Supplied material
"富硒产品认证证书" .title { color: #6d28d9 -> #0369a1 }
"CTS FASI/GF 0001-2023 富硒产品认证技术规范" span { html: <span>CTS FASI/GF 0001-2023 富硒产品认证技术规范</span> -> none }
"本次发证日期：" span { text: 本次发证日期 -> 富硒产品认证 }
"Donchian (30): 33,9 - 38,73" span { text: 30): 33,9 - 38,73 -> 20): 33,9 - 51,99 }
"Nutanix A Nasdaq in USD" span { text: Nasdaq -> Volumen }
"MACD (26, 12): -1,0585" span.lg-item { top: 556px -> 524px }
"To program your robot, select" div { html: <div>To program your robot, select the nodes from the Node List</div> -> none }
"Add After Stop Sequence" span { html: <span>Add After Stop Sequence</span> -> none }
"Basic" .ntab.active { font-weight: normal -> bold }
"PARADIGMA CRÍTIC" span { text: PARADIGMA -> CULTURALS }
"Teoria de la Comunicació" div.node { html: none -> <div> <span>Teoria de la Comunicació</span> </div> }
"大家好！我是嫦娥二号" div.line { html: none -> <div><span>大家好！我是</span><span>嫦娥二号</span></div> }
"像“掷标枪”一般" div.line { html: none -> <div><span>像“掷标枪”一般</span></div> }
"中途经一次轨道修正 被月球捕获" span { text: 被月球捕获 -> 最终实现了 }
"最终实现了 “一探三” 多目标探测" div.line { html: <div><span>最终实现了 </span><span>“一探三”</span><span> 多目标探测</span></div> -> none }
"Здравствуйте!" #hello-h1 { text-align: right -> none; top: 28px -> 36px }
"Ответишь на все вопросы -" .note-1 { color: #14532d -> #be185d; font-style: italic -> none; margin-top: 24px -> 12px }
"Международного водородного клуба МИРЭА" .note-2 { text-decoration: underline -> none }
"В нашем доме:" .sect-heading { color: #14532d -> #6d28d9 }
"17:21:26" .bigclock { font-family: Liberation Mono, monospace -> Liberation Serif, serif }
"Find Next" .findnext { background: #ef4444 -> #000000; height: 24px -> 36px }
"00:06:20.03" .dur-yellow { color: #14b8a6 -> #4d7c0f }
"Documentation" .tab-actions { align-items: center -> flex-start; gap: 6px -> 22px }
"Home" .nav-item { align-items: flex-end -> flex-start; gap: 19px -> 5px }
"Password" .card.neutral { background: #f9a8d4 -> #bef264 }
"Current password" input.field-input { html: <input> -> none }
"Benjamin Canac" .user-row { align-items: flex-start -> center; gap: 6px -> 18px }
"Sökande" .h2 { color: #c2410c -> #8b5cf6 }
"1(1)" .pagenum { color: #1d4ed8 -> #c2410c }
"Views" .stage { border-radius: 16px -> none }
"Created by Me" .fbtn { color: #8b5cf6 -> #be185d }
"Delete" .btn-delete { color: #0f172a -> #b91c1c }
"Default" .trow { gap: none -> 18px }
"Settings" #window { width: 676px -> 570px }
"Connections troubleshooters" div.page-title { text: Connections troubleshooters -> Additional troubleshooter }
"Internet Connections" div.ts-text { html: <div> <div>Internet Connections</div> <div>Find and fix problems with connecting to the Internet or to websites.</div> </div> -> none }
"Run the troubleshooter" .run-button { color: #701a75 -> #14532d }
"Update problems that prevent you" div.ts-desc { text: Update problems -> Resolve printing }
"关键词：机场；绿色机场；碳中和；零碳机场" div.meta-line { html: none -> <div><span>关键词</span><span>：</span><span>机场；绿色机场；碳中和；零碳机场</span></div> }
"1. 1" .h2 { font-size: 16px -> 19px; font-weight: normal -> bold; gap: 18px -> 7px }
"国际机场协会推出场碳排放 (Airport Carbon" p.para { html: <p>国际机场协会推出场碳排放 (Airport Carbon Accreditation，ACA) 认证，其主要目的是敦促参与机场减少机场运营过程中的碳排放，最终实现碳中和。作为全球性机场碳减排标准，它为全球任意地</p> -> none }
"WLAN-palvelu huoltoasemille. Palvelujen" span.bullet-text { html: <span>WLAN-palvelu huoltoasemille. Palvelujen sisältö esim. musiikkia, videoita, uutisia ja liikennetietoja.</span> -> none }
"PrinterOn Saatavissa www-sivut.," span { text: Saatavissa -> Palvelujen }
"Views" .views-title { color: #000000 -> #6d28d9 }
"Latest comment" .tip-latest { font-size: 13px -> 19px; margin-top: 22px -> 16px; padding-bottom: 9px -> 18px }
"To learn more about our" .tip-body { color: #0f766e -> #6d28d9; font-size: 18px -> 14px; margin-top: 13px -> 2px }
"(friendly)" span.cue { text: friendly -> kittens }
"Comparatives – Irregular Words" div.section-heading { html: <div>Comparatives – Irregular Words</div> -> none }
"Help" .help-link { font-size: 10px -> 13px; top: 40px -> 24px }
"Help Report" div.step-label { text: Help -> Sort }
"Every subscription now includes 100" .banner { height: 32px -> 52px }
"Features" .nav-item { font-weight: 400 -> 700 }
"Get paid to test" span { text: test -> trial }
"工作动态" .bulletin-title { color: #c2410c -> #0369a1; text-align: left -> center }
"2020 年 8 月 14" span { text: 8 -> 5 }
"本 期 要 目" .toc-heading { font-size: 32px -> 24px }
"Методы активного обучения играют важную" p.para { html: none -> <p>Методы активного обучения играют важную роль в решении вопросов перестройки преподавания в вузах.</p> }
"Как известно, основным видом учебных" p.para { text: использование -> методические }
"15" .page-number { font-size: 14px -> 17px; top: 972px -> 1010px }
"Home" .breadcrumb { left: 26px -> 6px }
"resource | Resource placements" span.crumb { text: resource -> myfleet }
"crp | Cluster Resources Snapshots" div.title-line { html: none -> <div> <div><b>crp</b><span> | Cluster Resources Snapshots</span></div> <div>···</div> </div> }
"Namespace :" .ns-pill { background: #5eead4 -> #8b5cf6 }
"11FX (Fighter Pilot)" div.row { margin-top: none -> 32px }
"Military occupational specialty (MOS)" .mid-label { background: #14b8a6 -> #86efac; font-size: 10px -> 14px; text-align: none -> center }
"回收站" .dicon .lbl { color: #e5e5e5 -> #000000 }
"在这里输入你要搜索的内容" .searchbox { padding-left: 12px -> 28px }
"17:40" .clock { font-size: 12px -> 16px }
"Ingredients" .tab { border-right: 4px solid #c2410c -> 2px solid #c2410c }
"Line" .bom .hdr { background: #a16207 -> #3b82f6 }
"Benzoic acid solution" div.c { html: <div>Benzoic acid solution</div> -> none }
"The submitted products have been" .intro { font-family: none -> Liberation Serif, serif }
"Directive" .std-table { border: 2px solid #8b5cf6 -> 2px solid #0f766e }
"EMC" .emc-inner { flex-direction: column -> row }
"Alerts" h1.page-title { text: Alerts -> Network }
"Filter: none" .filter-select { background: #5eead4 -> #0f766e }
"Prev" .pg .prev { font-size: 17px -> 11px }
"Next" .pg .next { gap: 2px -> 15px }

Task to complete
Give back exactly the lines of the listing, starting with the first and ending with the one bearing "text-align: right ->". Add no other lines.

Reply to the task
"富硒产品认证证书" .title { color: #6d28d9 -> #0369a1 }
"CTS FASI/GF 0001-2023 富硒产品认证技术规范" span { html: <span>CTS FASI/GF 0001-2023 富硒产品认证技术规范</span> -> none }
"本次发证日期：" span { text: 本次发证日期 -> 富硒产品认证 }
"Donchian (30): 33,9 - 38,73" span { text: 30): 33,9 - 38,73 -> 20): 33,9 - 51,99 }
"Nutanix A Nasdaq in USD" span { text: Nasdaq -> Volumen }
"MACD (26, 12): -1,0585" span.lg-item { top: 556px -> 524px }
"To program your robot, select" div { html: <div>To program your robot, select the nodes from the Node List</div> -> none }
"Add After Stop Sequence" span { html: <span>Add After Stop Sequence</span> -> none }
"Basic" .ntab.active { font-weight: normal -> bold }
"PARADIGMA CRÍTIC" span { text: PARADIGMA -> CULTURALS }
"Teoria de la Comunicació" div.node { html: none -> <div> <span>Teoria de la Comunicació</span> </div> }
"大家好！我是嫦娥二号" div.line { html: none -> <div><span>大家好！我是</span><span>嫦娥二号</span></div> }
"像“掷标枪”一般" div.line { html: none -> <div><span>像“掷标枪”一般</span></div> }
"中途经一次轨道修正 被月球捕获" span { text: 被月球捕获 -> 最终实现了 }
"最终实现了 “一探三” 多目标探测" div.line { html: <div><span>最终实现了 </span><span>“一探三”</span><span> 多目标探测</span></div> -> none }
"Здравствуйте!" #hello-h1 { text-align: right -> none; top: 28px -> 36px }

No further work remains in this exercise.